EXERCISE AIM
Would you repeat exactly the part of the listing below that runs from the line containing "ship to: 17" down to the line containing "tax: 197.04 -> 274.82", inclusive, and nothing else?

*** RECORDS Section Begins ***

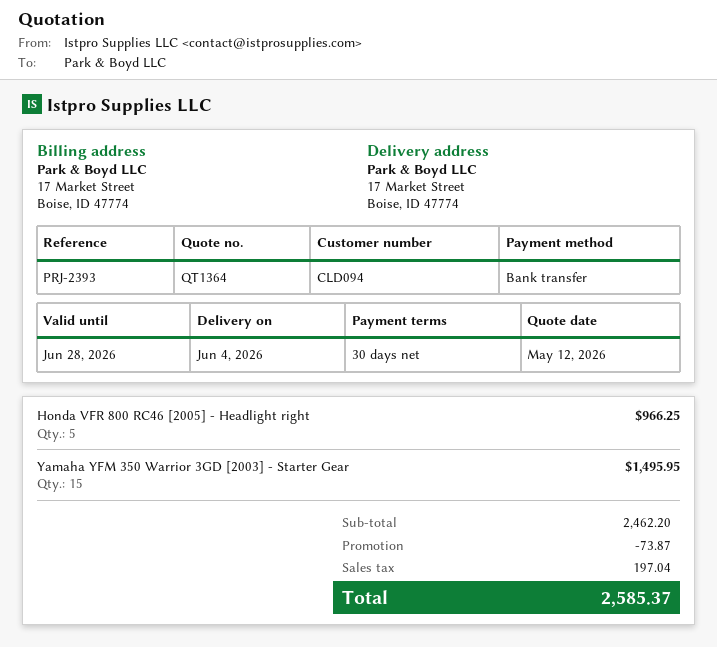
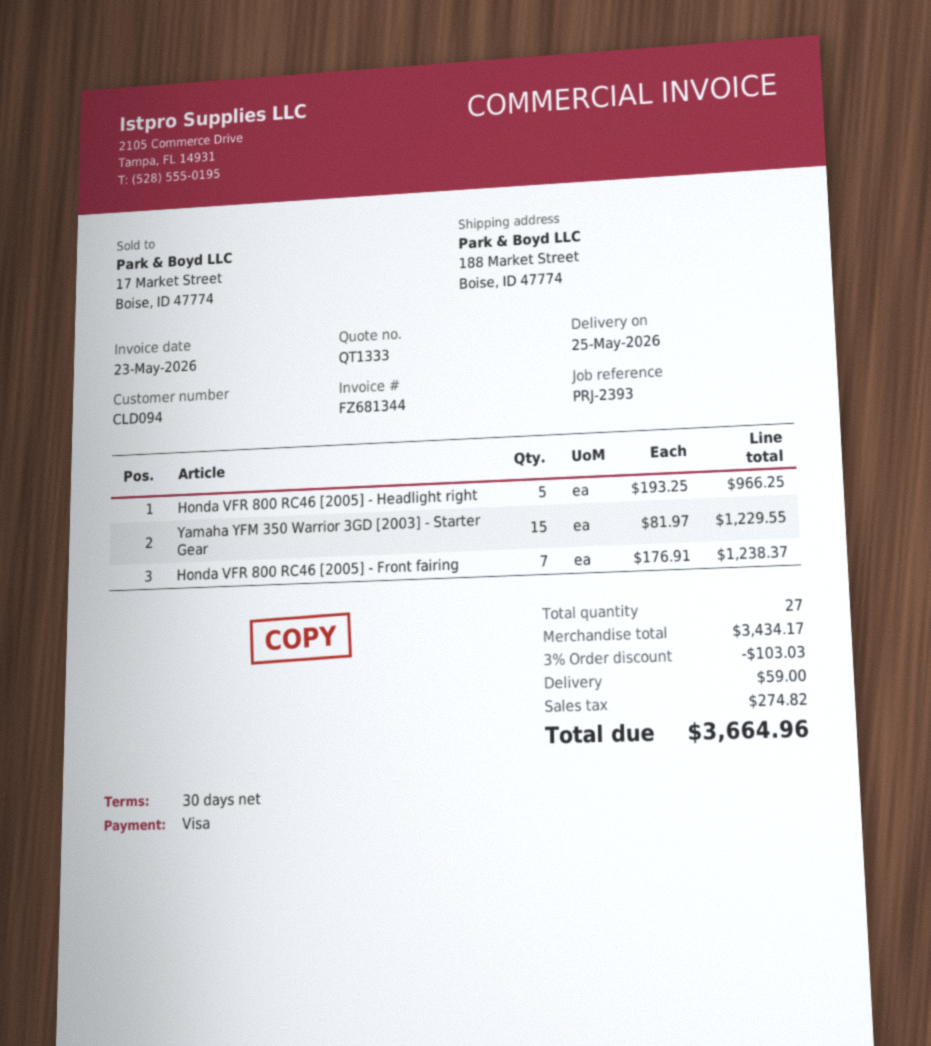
quote number: QT1364 -> QT1333
delivery date: 2026-06-04 -> 2026-05-25
payment method: bank transfer -> Visa
ship to: 17 Market Street, Boise, ID 47774 -> 188 Market Street, Boise, ID 47774
Yamaha YFM 350 Warrior 3GD [2003] - Starter Gear: 15 for 1495.95 -> 15 for 1229.55
Honda VFR 800 RC46 [2005] - Front fairing: none -> 7 for 1238.37
subtotal: 2462.20 -> 3434.17
discount: 73.87 -> 103.03
shipping: none -> 59.00
tax: 197.04 -> 274.82
total: 2585.37 -> 3664.96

*** RECORDS Section Ends ***

ANSWER FOR THE TASK
ship to: 17 Market Street, Boise, ID 47774 -> 188 Market Street, Boise, ID 47774
Yamaha YFM 350 Warrior 3GD [2003] - Starter Gear: 15 for 1495.95 -> 15 for 1229.55
Honda VFR 800 RC46 [2005] - Front fairing: none -> 7 for 1238.37
subtotal: 2462.20 -> 3434.17
discount: 73.87 -> 103.03
shipping: none -> 59.00
tax: 197.04 -> 274.82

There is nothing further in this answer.